You are given a directed graph with n nodes, labeled from 0 to n-1, and a list of directed edges edges where each edge is represented as [from, to]. Your task is to find the minimum number of vertices from which all nodes in the graph are reachable by following the edges. You should return a list of these vertices. Each vertex can only be used once, and there is always at least one valid solution.

  • Each edge is directed from from to to.
  • Do not reuse elements in your answer.
  • Return the answer in any order.

Thought Process

At first glance, it may seem like we need to explore all possible sets of starting vertices and check which ones can reach every node, but this would be very inefficient. Instead, we should look for a property or shortcut that allows us to determine the minimum set efficiently.

In a directed graph, a node that has no incoming edges cannot be reached from any other node. Therefore, to reach that node, we must include it as a starting point. Nodes with incoming edges, however, might be reached from other nodes, so we may not need to start from them.

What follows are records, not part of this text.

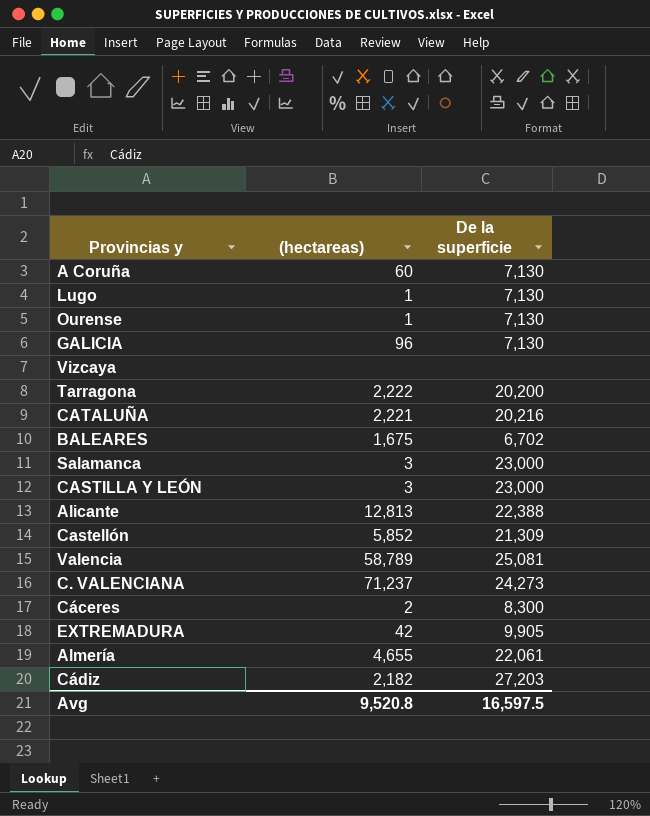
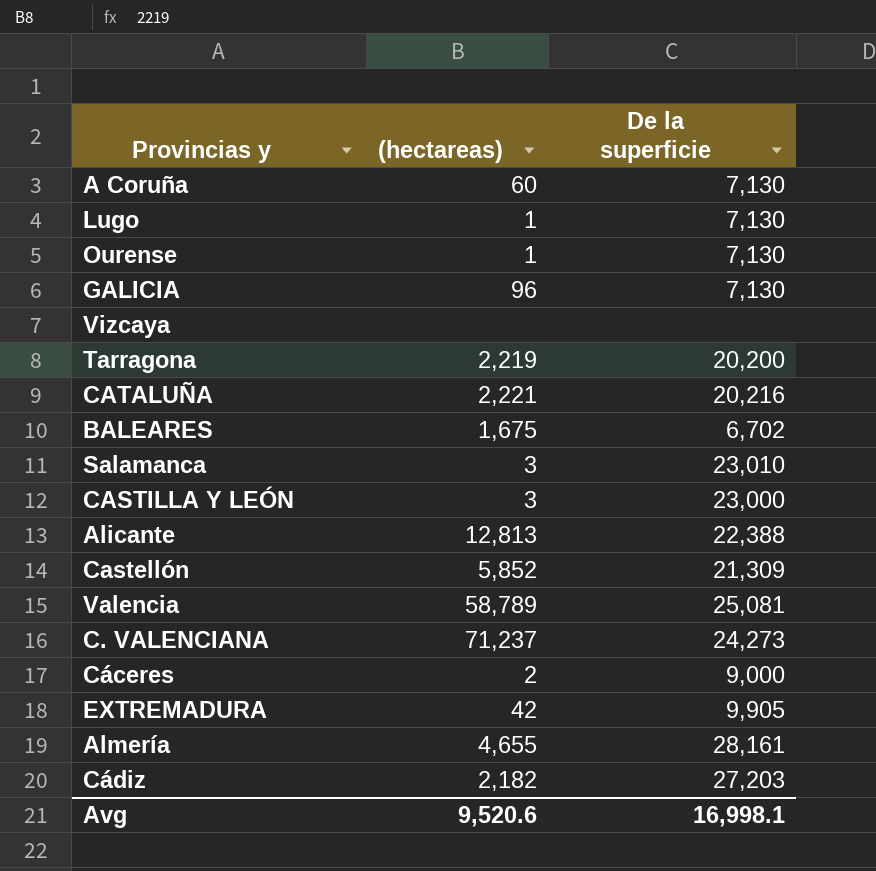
Tarragona | (hectareas): 2,222 -> 2,219
Salamanca | De la superficie: 23,000 -> 23,010
Cáceres | De la superficie: 8,300 -> 9,000
Almería | De la superficie: 22,061 -> 28,161
Avg | (hectareas): 9,520.8 -> 9,520.6
Avg | De la superficie: 16,597.5 -> 16,998.1

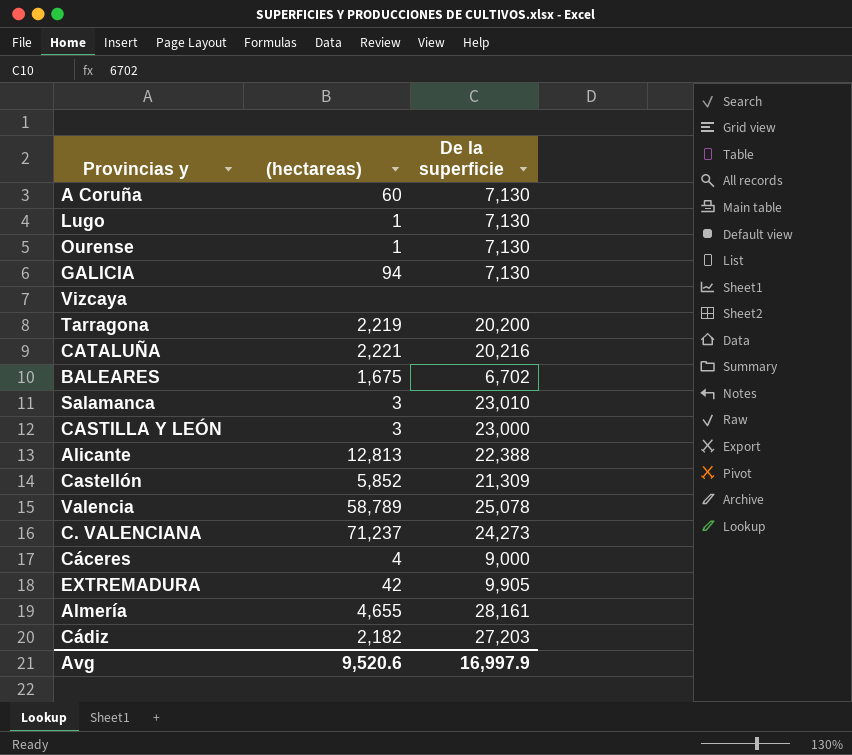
GALICIA | (hectareas): 96 -> 94
Valencia | De la superficie: 25,081 -> 25,078
Cáceres | (hectareas): 2 -> 4
Avg | De la superficie: 16,998.1 -> 16,997.9

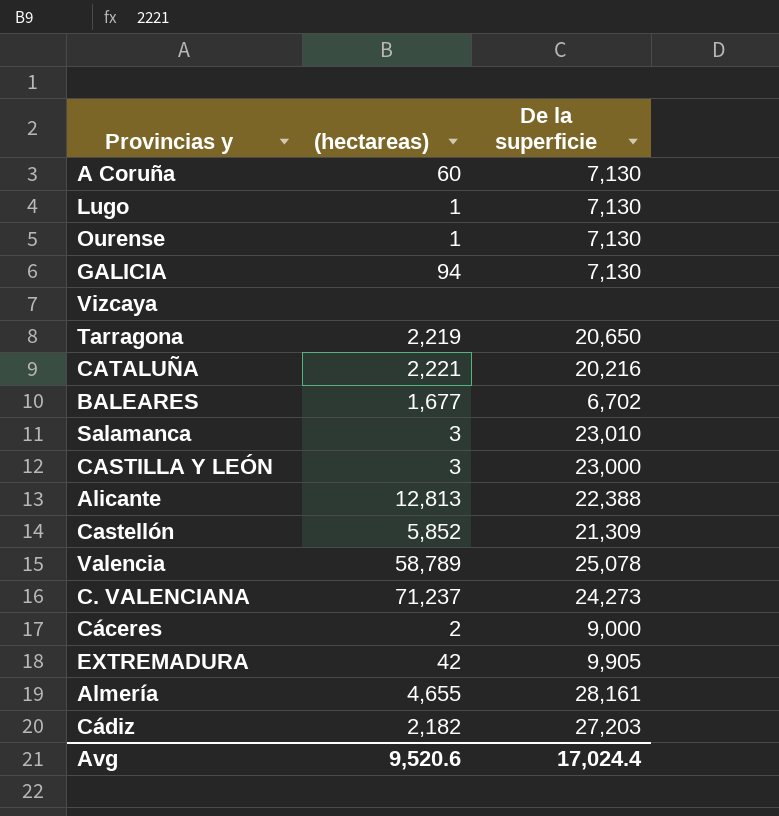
Tarragona | De la superficie: 20,200 -> 20,650
BALEARES | (hectareas): 1,675 -> 1,677
Cáceres | (hectareas): 4 -> 2
Avg | De la superficie: 16,997.9 -> 17,024.4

This insight suggests that the answer is simply all nodes with zero indegree (i.e., no incoming edges). Any node with at least one incoming edge can be reached from somewhere else, so we do not need to include it in our starting set.

Solution Approach

  • Step 1: Initialize an array (or similar structure) to keep track of the indegree (number of incoming edges) for each node.
  • Step 2: Iterate through the edges list. For each edge [from, to], increment the indegree of to by 1.
  • Step 3: After processing all edges, scan through the indegree array. For each node with indegree zero, add it to the result list. These are the nodes that cannot be reached from any other node and so must be included as starting points.
  • Step 4: Return the result list. The order does not matter.

We use an array for indegree counts because array lookups and updates are O(1), making the solution efficient.

Example Walkthrough

Let's use the following example:

  • n = 6
  • edges = [[0,1],[0,2],[2,5],[3,4],[4,2]]

Step 1: Compute indegrees

  • Start with indegree = [0,0,0,0,0,0]
  • Edge [0,1]: indegree[1] += 1 → [0,1,0,0,0,0]
  • Edge [0,2]: indegree[2] += 1 → [0,1,1,0,0,0]
  • Edge [2,5]: indegree[5] += 1 → [0,1,1,0,0,1]
  • Edge [3,4]: indegree[4] += 1 → [0,1,1,0,1,1]
  • Edge [4,2]: indegree[2] += 1 → [0,1,2,0,1,1]

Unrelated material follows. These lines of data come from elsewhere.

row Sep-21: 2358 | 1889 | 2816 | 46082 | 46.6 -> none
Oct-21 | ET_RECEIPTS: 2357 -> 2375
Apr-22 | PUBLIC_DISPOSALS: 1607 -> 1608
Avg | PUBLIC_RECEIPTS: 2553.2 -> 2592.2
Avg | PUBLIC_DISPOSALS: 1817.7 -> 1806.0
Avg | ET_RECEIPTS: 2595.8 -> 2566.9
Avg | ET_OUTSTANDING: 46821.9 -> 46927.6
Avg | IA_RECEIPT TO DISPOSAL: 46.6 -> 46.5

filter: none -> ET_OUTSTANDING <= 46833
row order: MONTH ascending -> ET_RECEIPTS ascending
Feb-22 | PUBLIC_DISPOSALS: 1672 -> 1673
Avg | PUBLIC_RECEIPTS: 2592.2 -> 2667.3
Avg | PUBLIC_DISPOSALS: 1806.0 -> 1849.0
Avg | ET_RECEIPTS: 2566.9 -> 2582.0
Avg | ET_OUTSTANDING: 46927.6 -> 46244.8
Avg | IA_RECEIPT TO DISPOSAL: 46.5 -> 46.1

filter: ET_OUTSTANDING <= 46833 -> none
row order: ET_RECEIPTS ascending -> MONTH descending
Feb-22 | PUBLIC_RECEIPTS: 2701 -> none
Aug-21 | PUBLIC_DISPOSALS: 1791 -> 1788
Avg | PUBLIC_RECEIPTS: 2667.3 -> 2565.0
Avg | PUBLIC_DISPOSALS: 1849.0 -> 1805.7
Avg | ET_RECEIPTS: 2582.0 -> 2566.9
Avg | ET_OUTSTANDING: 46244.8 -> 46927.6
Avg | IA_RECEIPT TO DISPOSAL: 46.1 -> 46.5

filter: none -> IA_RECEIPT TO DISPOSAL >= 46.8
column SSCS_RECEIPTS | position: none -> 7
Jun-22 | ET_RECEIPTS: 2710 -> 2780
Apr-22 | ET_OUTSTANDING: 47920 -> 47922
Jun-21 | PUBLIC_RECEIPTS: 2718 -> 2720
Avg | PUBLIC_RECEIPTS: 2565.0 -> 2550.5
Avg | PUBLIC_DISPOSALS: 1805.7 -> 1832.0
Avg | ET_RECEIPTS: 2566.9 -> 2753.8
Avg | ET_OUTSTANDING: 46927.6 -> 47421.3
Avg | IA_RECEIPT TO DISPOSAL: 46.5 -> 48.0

Step 2: Collect nodes with indegree 0

  • Node 0: indegree 0 → include in result
  • Node 1: indegree 1 → skip
  • Node 2: indegree 2 → skip
  • Node 3: indegree 0 → include in result
  • Node 4: indegree 1 → skip
  • Node 5: indegree 1 → skip
Result: [0, 3]

This means that starting from nodes 0 and 3, we can reach every node in the graph.

Time and Space Complexity

Brute-force approach: Try all subsets of nodes as starting points and check if all nodes are reachable. This is exponential in n: O(2^n * (n + m)), where m is the number of edges. It's not feasible for large graphs.

Optimized approach (current solution):

  • Time Complexity: O(n + m). We process each edge once to compute indegrees (O(m)), and then scan the indegree array once (O(n)).
  • Space Complexity: O(n). We use an array of size n to store indegrees, and the output list is at most size n.

Summary

The key insight is that only nodes with zero indegree need to be included as starting points to reach all nodes in a directed graph. By counting indegrees, we quickly identify these nodes. This leads to an elegant and efficient O(n + m) solution, avoiding the need for expensive graph traversals or subset checks.